É bom lembrar disto antes de fazer terra arrasada.

Independente disso, o sinal de alerta está piscando freneticamente.

Inter se classifica com showzinho de Dalessandro

Foi um jogo bastante estranho esse no Centenário. O Inter acabou vencendo nos pênaltis depois de perder no tempo normal. Destaque para o jovem goleiro Keiller, que substituiu Lomba lesionado no começo do jogo. O Inter, agora, tem apenas um goleiro na competição.

Foi estranho porque começou pelo juiz Daniel Bins deixando de marcar um pênalti contra o time do presidente da Federação ainda no primeiro tempo. Imagino que vá pegar um gancho como aconteceu com Diego Real.

Depois, aos 20 do segundo tempo, o árbitro ousou dar pênalti contra o Inter e ainda expulsou Brenner, que o empurrou por trás na confusão. Dalessandro, mesmo reclamando de forma acintosa, ficou livre mais uma vez. Como teria reagido o presidente da Federação?

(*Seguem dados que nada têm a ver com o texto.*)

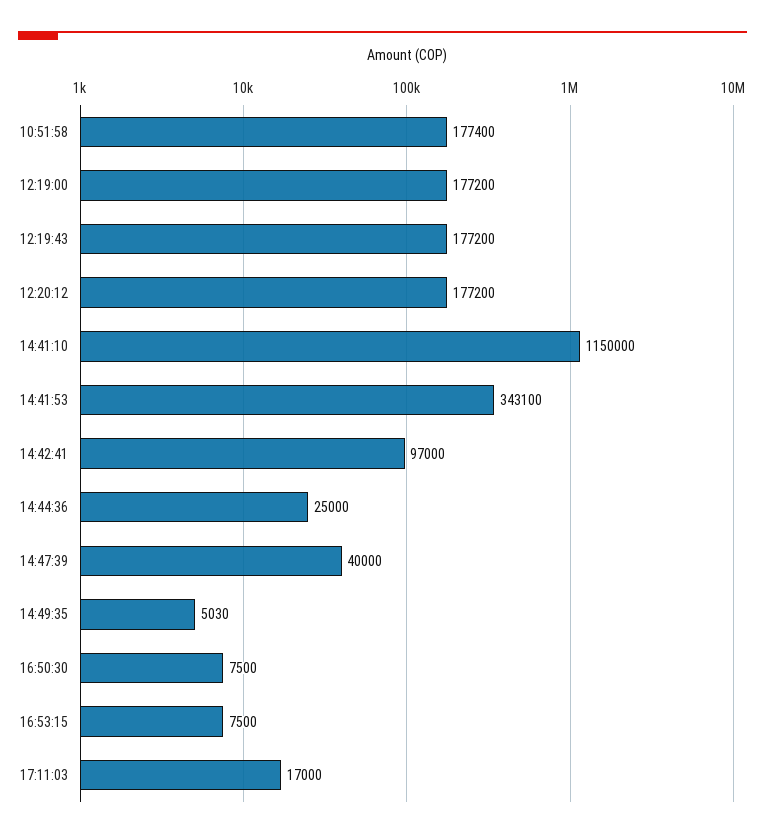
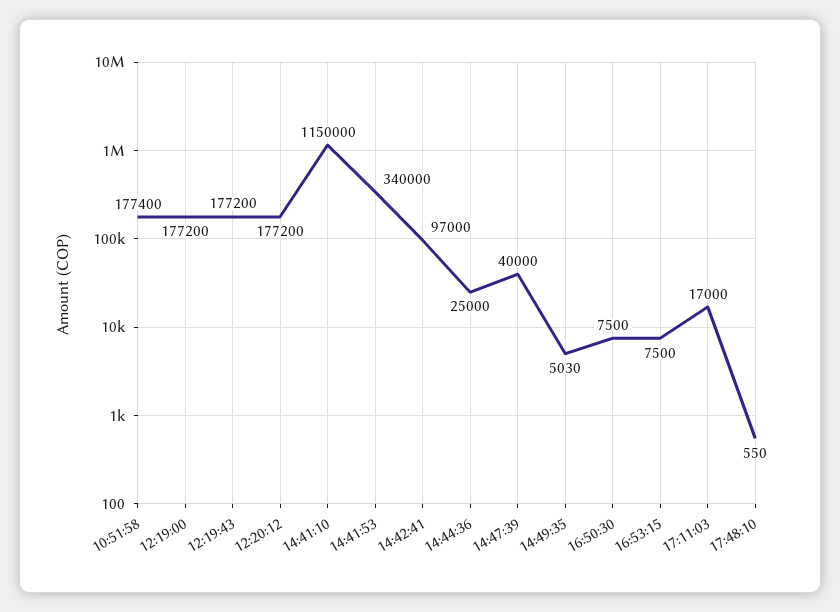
14:41:53: 343100 -> 340000
17:48:10: none -> 550

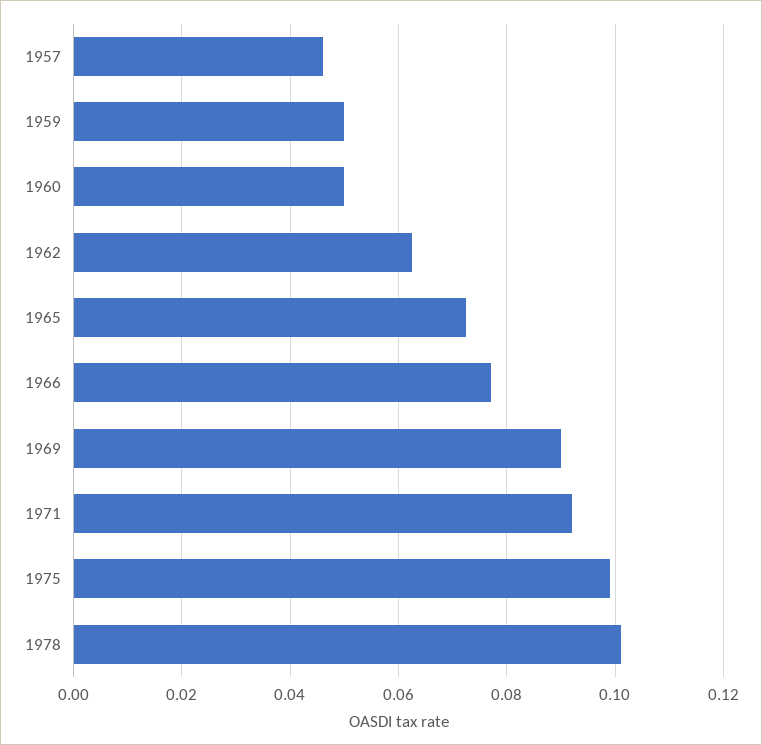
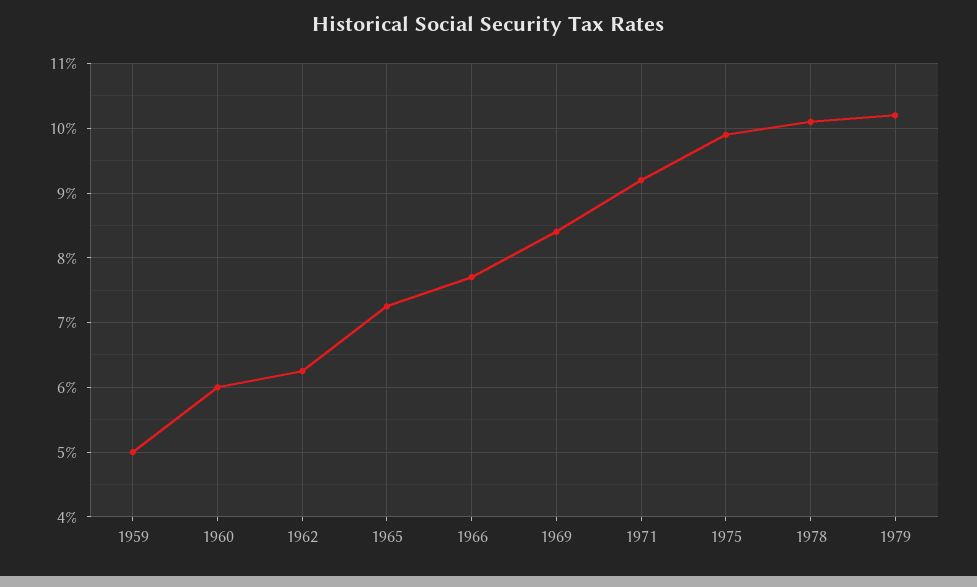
1957: 0.046 -> none
1960: 0.05 -> 0.06
1969: 0.09 -> 0.084
1979: none -> 0.102

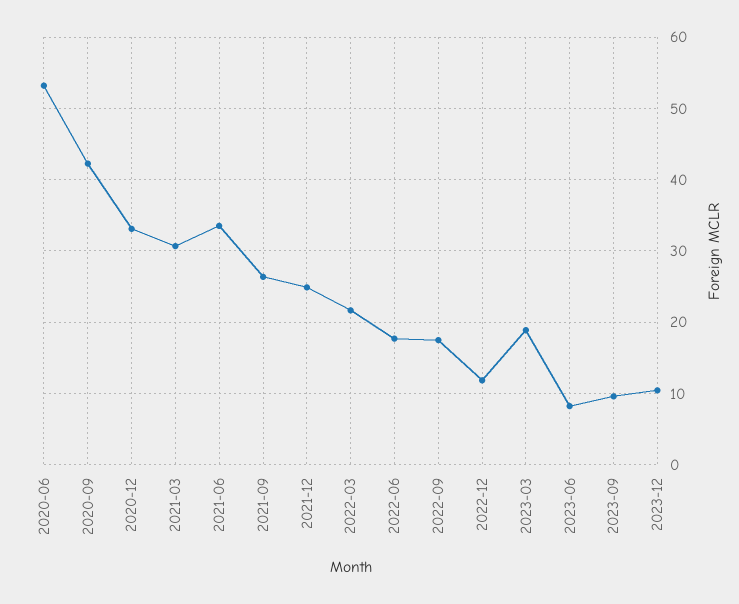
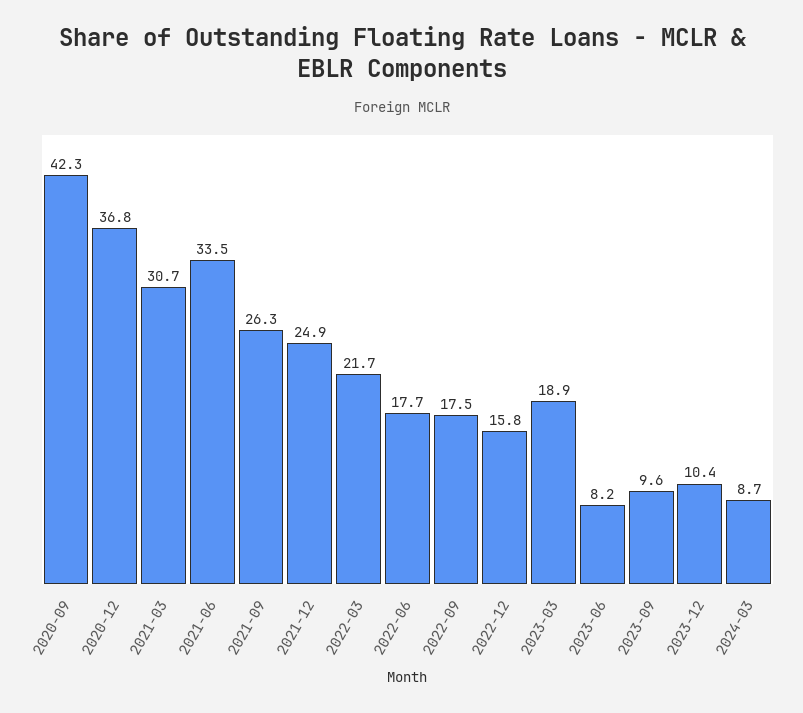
2020-06: 53 -> none
2020-12: 33 -> 36.8
2022-12: 12 -> 15.8
2024-03: none -> 8.7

Temo pela carreira desse juiz.

Na cobrança de pênalti, Gilmar bateu telegrafado e sem força, o jovem Keiller defendeu.

Minutos antes, outro fato estranho: o técnico Winck se apressou em substituir Vágner, que sentia lesão e era atendido fora de campo. Quando o jogador se apresentou para voltar ao jogo, viu que havia outro em seu lugar.

Muita várzea. Com todo respeito à várzea.

Winck deu sorte porque Marlon, que havia entrado, sofreu o tal pênalti. O problema é que não saiu o gol e Vágner estava fora para aproveitar que o Inter ficara com um jogador a menos.

Problema maior é que seu substituto acabou errando na série de pênalti, o que resultou na eliminação do Caxias.

Penso que vai sobrar para meu parente distante.

Por fim, D’Alessandro mostrou que tem sido mais protagonista fora de campo do que dentro dele. Deu showzinho, teve chilique, e se fosse arbitragem de fora do RS certamente teria sido expulso.

Espero ao menos que o juiz coloque na súmula que o argentino, que levou amarelo por dar um carrinho por trás, provocou a torcida do Caxias com uma vibração acintosa após a classificação nos pênaltis.

Ah, tanto faz, não dá em nada mesmo.